Политический диагноз случившегося формулируется Горьким в терминах вряд ли случайных: догматизм, нечаевщина, деспотизм власти, разрушение России. Ключевое слово здесь, несомненно, «нечаевщина». «Конечно — Столыпин и Плеве шли против демократии, против всего живого и честного в России, а за Лениным идет довольно значительная пока часть рабочих, но я верю, что разум рабочего класса, его сознание своих исторических задач скоро откроют пролетариату глаза на всю несбыточность обещаний Ленина, на всю глубину его безумия и его нечаевско-бакунинский анархизм».

Спустя месяц после переворота мысль Горького, его анализ ситуации идут еще дальше, еще глубже — в самую суть проблемы. Колоссального внимания заслуживает аргументация Горького, его обращение в самый экстремальный момент жизни страны к идеям и образам все тех же «Бесов» Достоевского. Горький вспоминает два пункта из «предвыборной программы» Петра Верховенского. «Что вам веселее, — спрашивает Петруша у своих «наших», — черепаший ли ход в болоте или на всех парах через болото?» «Откровенным правом на бесчестье всего легче русского человека за собой увлечь можно», — убеждает Ставрогина тот же Верховенский.

«Вниманию рабочих» — так называется воззвание Горького от 10(23) ноября 1917 года. «Ленин вводит в России социалистический строй по методу Нечаева — («на всех парах через болото»). — И Ленин, и Троцкий и все другие, кто сопровождает их к погибели в трясине действительности, очевидно убеждены вместе с Нечаевым, что «правом на бесчестье всего легче русского человека за собой увлечь можно». И вот они хладнокровно бесчестят революцию, бесчестят рабочий класс, заставляя его устраивать кровавые бойни, понукая к погромам, к арестам ни в чем не повинных людей… Вообразив себя Наполеонами от социализма, ленинцы рвут и мечут, довершая разрушение России…»

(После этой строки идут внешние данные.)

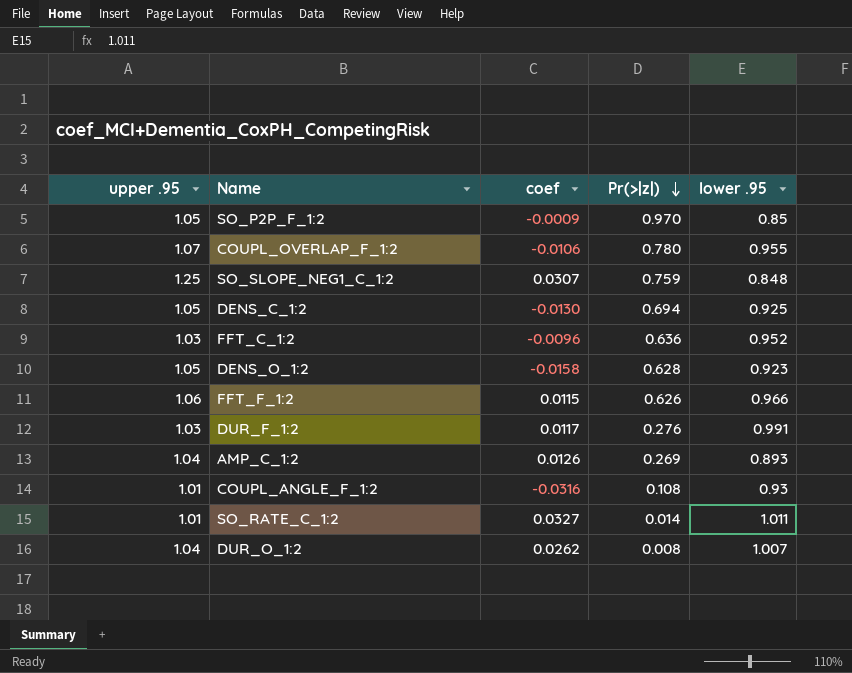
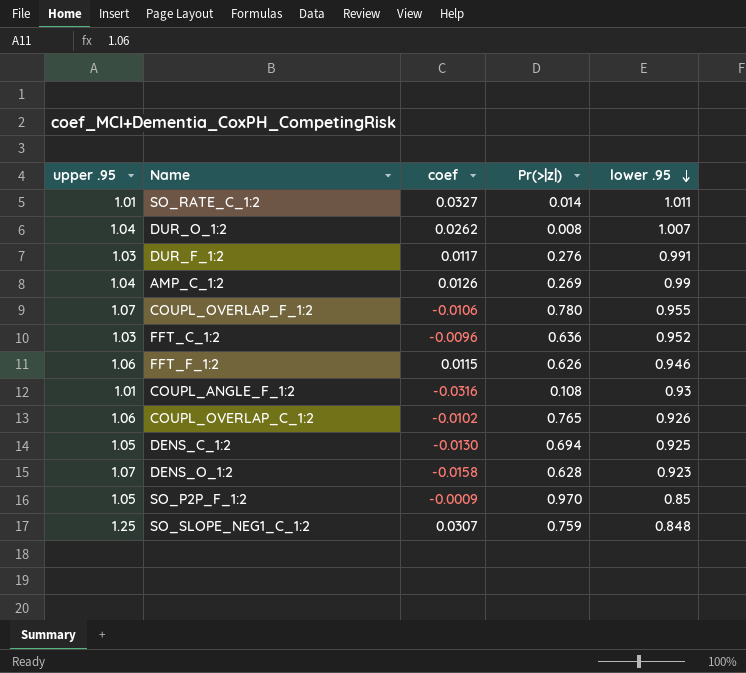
row order: Pr(>|z|) descending -> lower .95 descending
AMP_C_1:2 | lower .95: 0.893 -> 0.99
FFT_F_1:2 | lower .95: 0.966 -> 0.946
row COUPL_OVERLAP_C_1:2: none -> 1.06 | -0.0102 | 0.765 | 0.926
DENS_O_1:2 | upper .95: 1.05 -> 1.07

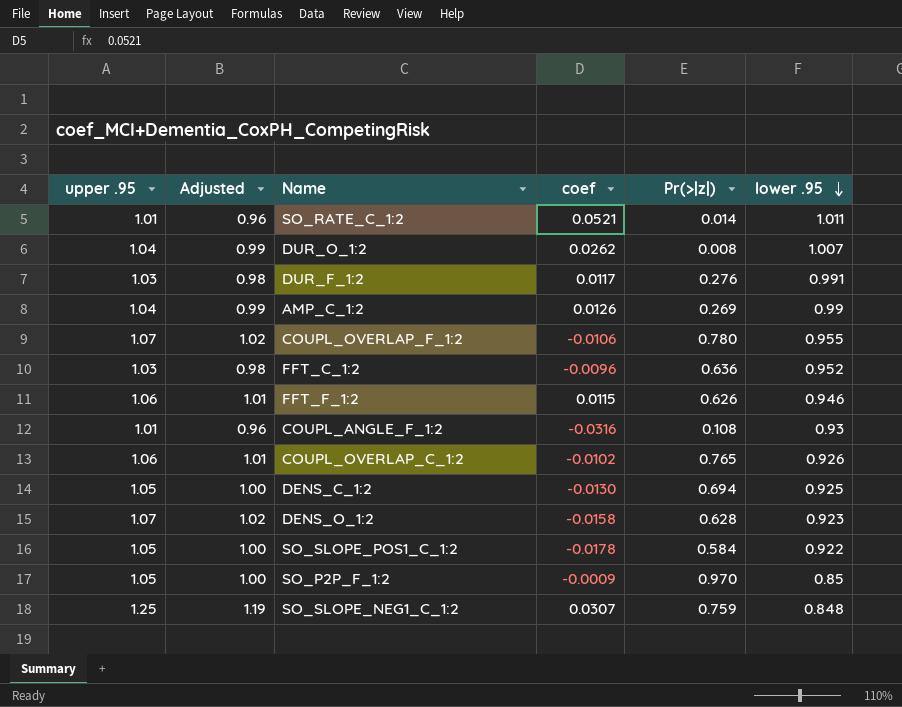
column Adjusted | formula: none -> [upper .95] * 0.95
SO_RATE_C_1:2 | coef: 0.0327 -> 0.0521
row SO_SLOPE_POS1_C_1:2: none -> 1.05 | 1.00 | -0.0178 | 0.584 | 0.922

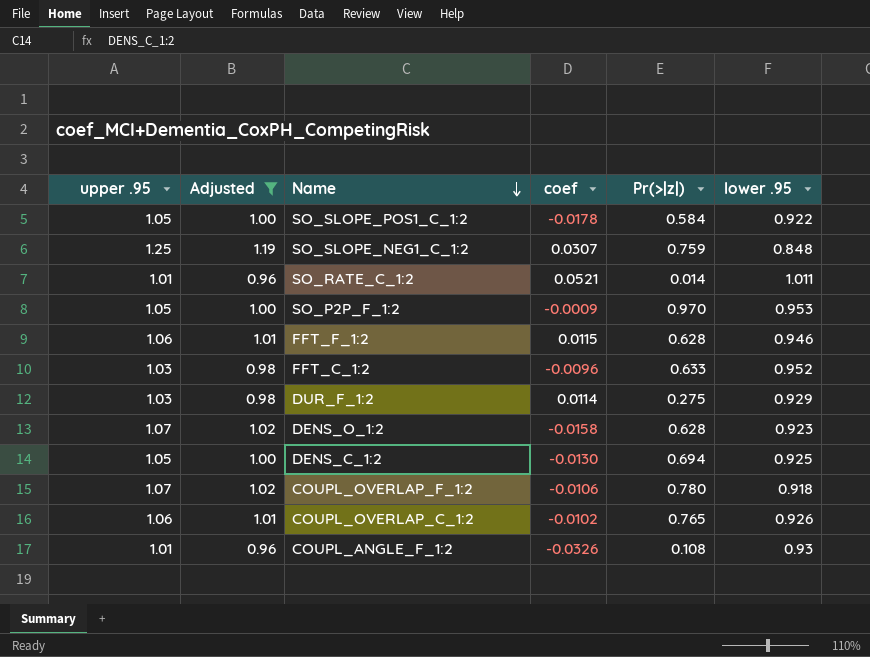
filter: none -> Adjusted != 0.99
row order: lower .95 descending -> Name descending
SO_P2P_F_1:2 | lower .95: 0.85 -> 0.953
FFT_F_1:2 | Pr(>|z|): 0.626 -> 0.628
FFT_C_1:2 | Pr(>|z|): 0.636 -> 0.633
DUR_F_1:2 | coef: 0.0117 -> 0.0114
DUR_F_1:2 | Pr(>|z|): 0.276 -> 0.275
DUR_F_1:2 | lower .95: 0.991 -> 0.929
COUPL_OVERLAP_F_1:2 | lower .95: 0.955 -> 0.918
COUPL_ANGLE_F_1:2 | coef: -0.0316 -> -0.0326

Именно под углом зрения политического авантюризма, оголтелой нечаевщины рассматривает Горький суть того жестокого опыта над русским народом, опытом безжалостным и бесчеловечным, который «уничтожит лучшие силы рабочих и надолго остановит нормальное развитие русской революции». Атрибуты нечаевщины высвечиваются своими специфическими, сугубо «достоевскими» штрихами, заметными скорее со стороны лексической, чисто художнической. «Конечно, — пишет Горький уже в марте 1918-го, — мы совершаем опыт социальной революции, — занятие, весьма утешающее маньяков этой прекрасной идеи и очень полезное для жуликов. Как известно, одним из наиболее громких и горячо принятых к сердцу лозунгов нашей самобытной революции явился лозунг: «Грабь награбленное!».